Desde luego, la idea de
la novela no es nueva, y podemos encontrar en nobles predecesores como
Goethe y Balzac historias parecidas. Notable es su parecido con la obra
de Balzac "La piel de Zapa", en la que un trozo de zapa disminuye
a medida que el protagonista comete sus fechorías. Aquí
el retrato es el que recoge el tiempo y el mal, y el hombre pierde el
alma ("Fausto") a cambio, esta vez, de su eterna juventud.
Pero donde el libro
adquiere su carácter más profundo es en la
concepción artística que se defiende en el prefacio
(firmado por el propio Wilde). Ya desde un primer momento se toma el
ideal esteticista del "arte por el arte": Una rosa no tiene
función alguna, salvo ser bella.
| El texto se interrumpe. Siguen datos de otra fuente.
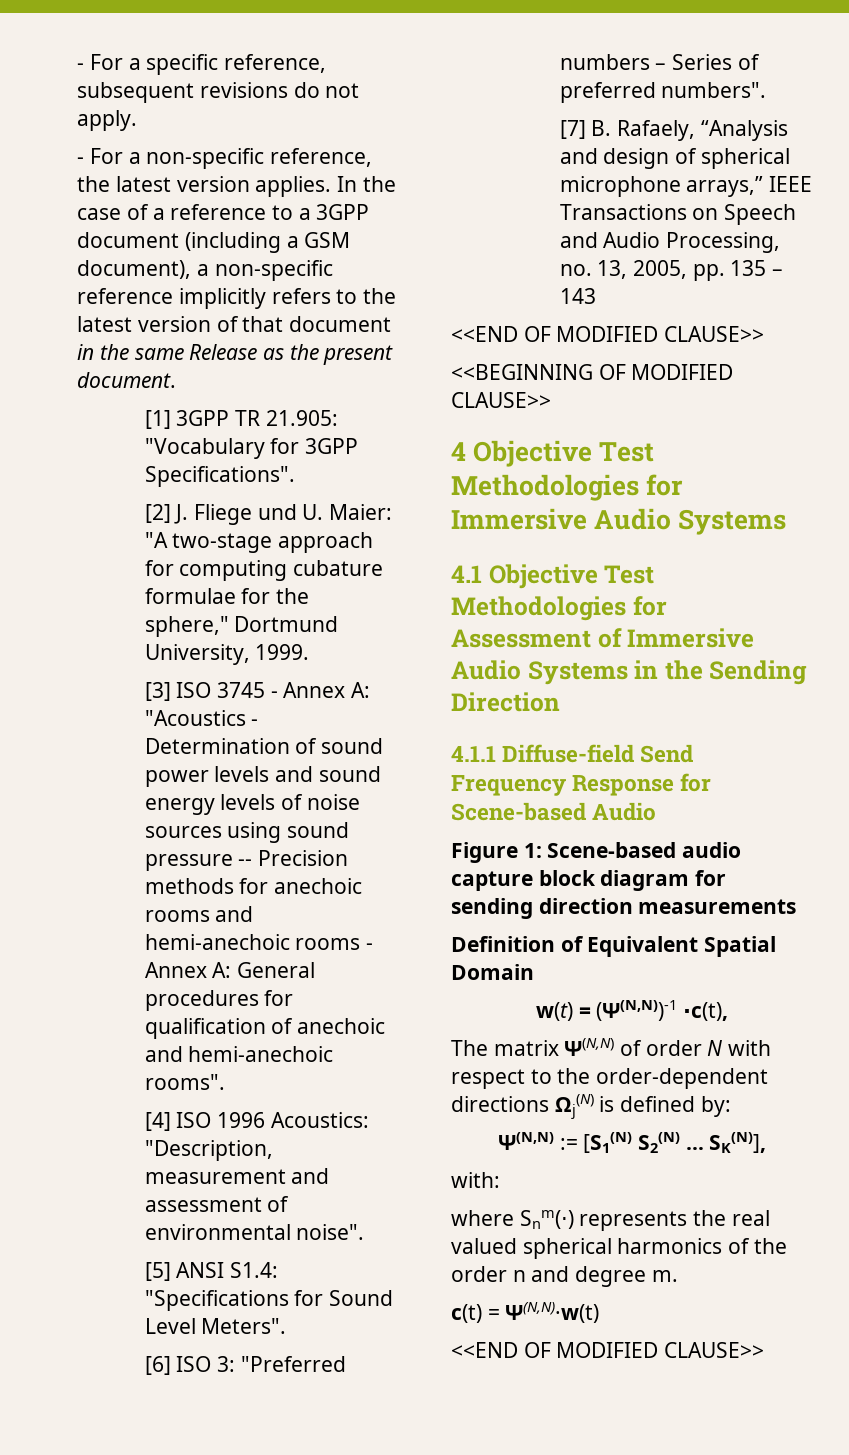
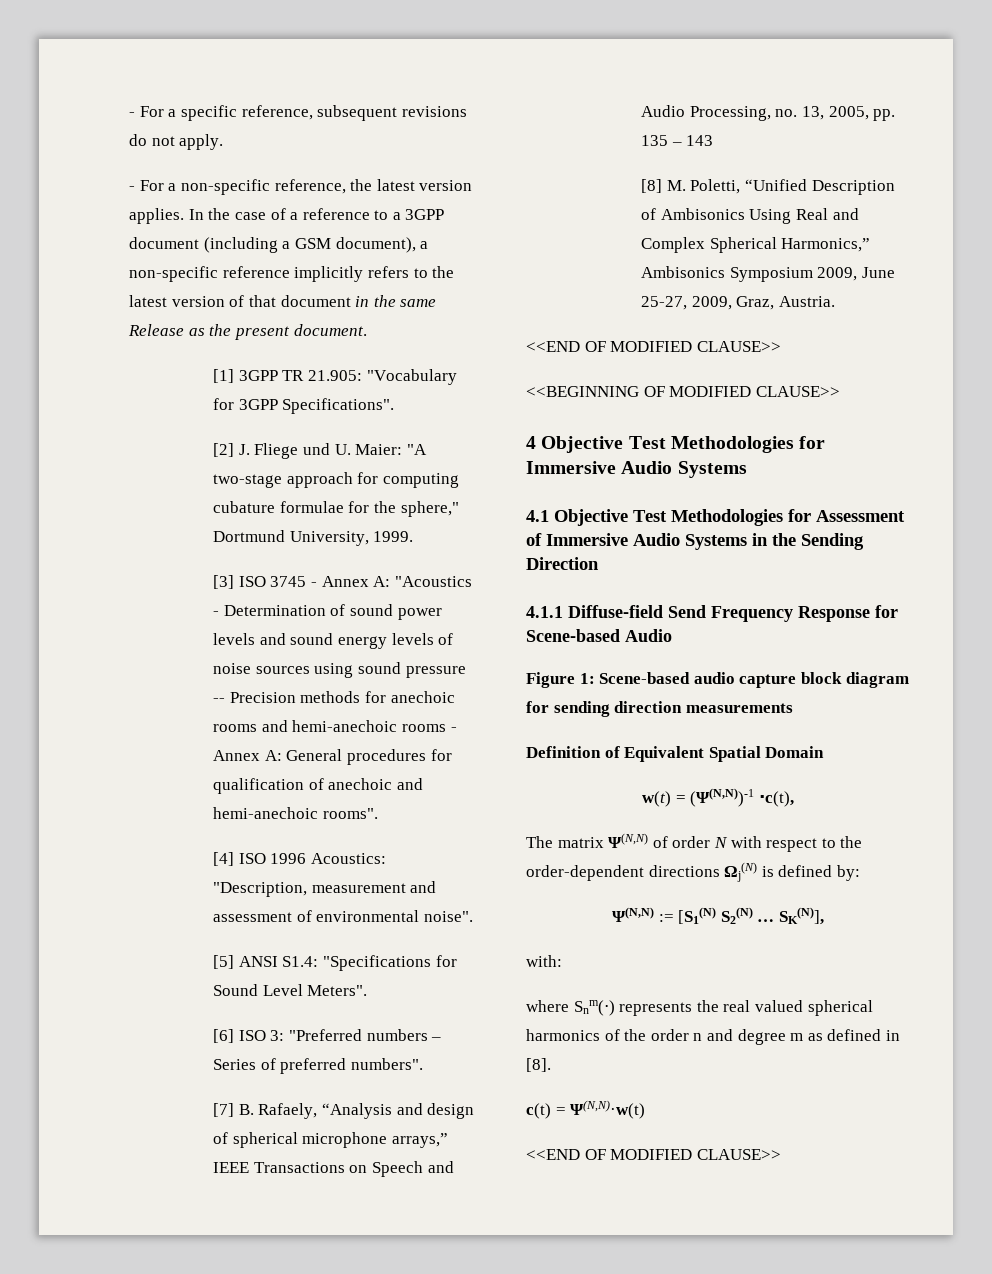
+ [8] M. Poletti, “Unified Description of Ambisonics Using Real and Complex Spherical Harmonics,” Ambisonics Symposium 2009, June 25-27, 2009, Graz, Austria.
- where Snm(⋅) represents the real valued spherical harmonics of the order n and degree m.
+ where Snm(⋅) represents the real valued spherical harmonics of the order n and degree m as defined in [8].

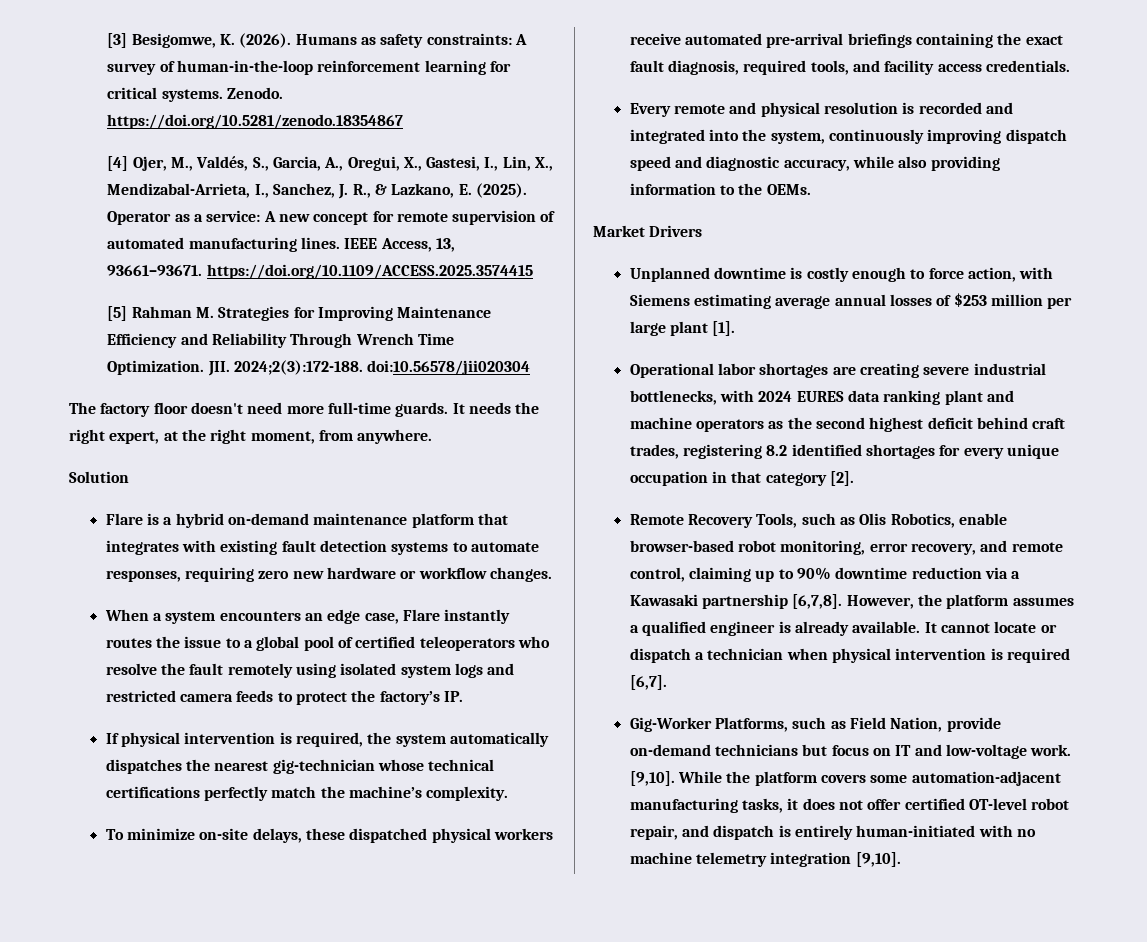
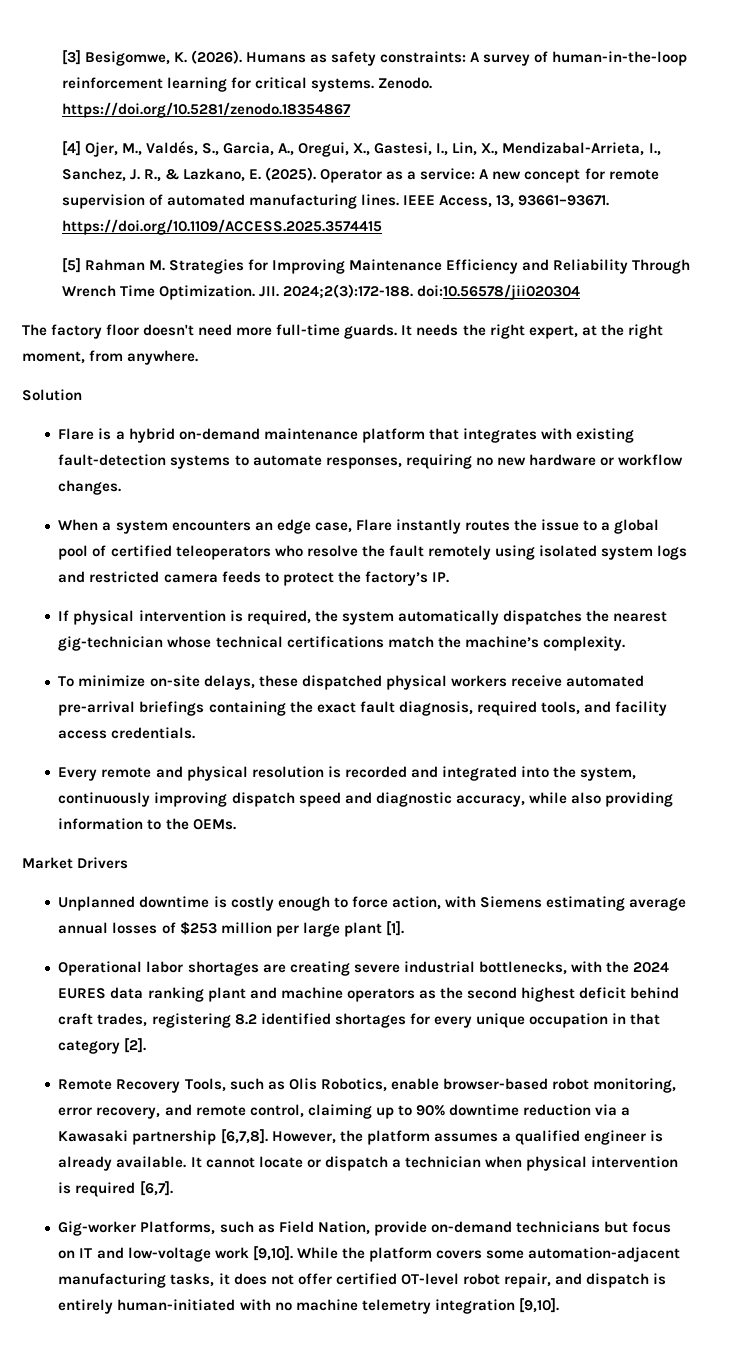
- Flare is a hybrid on-demand maintenance platform that integrates with existing fault detection systems to automate responses, requiring zero new hardware or workflow changes.
+ Flare is a hybrid on-demand maintenance platform that integrates with existing fault-detection systems to automate responses, requiring no new hardware or workflow changes.
- If physical intervention is required, the system automatically dispatches the nearest gig-technician whose technical certifications perfectly match the machine’s complexity.
+ If physical intervention is required, the system automatically dispatches the nearest gig-technician whose technical certifications match the machine’s complexity.
- Operational labor shortages are creating severe industrial bottlenecks, with 2024 EURES data ranking plant and machine operators as the second highest deficit behind craft trades, registering 8.2 identified shortages for every unique occupation in that category [2].
+ Operational labor shortages are creating severe industrial bottlenecks, with the 2024 EURES data ranking plant and machine operators as the second highest deficit behind craft trades, registering 8.2 identified shortages for every unique occupation in that category [2].
- Gig-Worker Platforms, such as Field Nation, provide on-demand technicians but focus on IT and low-voltage work. [9,10].
+ Gig-worker Platforms, such as Field Nation, provide on-demand technicians but focus on IT and low-voltage work [9,10].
No sirve para nada, salvo
proporcionar felicidad, armonía y belleza. ¿Para
qué más? Convencido de la propia valía de su
afirmación (o no convencido en absoluto), Wilde plantea mil
interrogantes en la obra, que enreda y desenreda a capricho. El idead
de belleza que defiende (siendo una herencia directa del romanticismo)
le hace presa de su propia contradicción. La propia frase de "el
arte por el arte" conlleva una tautología irresoluble.
Quizá lo más maravilloso de este libro sea que,
precisamente, nada aprendemos en su lectura, pero nos sentimos
cautivados, prendidos de esa belleza al aspirar su aroma a cultura
inglesa, a tabaco sin aditivos, bien macerado. Es "el arte por el
arte" y su propia crítica, y la sátira al propio
personaje que WIlde llegó a crear, como hiciera su más
que parecido lord Byron.
Frente a aquellos que
promulgan un arte como apéndice del compendio social (si no cito
a Gorki no me quedo contento), Wilde afirma paradógicamente la
idea del deleite y la pasión, el fluir inequívoco de las
palabras en su ritmo, poesía; mientras con su vara socialista
azota y defiende ideales humanistas y da a su obra un carácter
social renovador. ¿Contradictorio? Desde luego.
Quizá algún
día el arte pueda llegar a ser tan puro que no refleje
crítica social alguna, quizá en algún momento el
hombre pueda llegar a ser tan perfecto que no necesite del arte, que
tenga una vida tan plena en la que, por fin, pueda fundirse con su
trabajo y deje de necesitar formas de evasión tan banales y
estúpidas como Homero o Shakespeare. Cuando llegue ese
día (y algunos parecen querer conducirnos hacía
él), abriremos las puertas de nuestro y desván y, al fin,
veremos la historia de la humanidad reflejada en el pálido y
lúgubre reflejo de un cuadro que nos mirará,
directamente: Estaremos muertos, quizá seamos felices.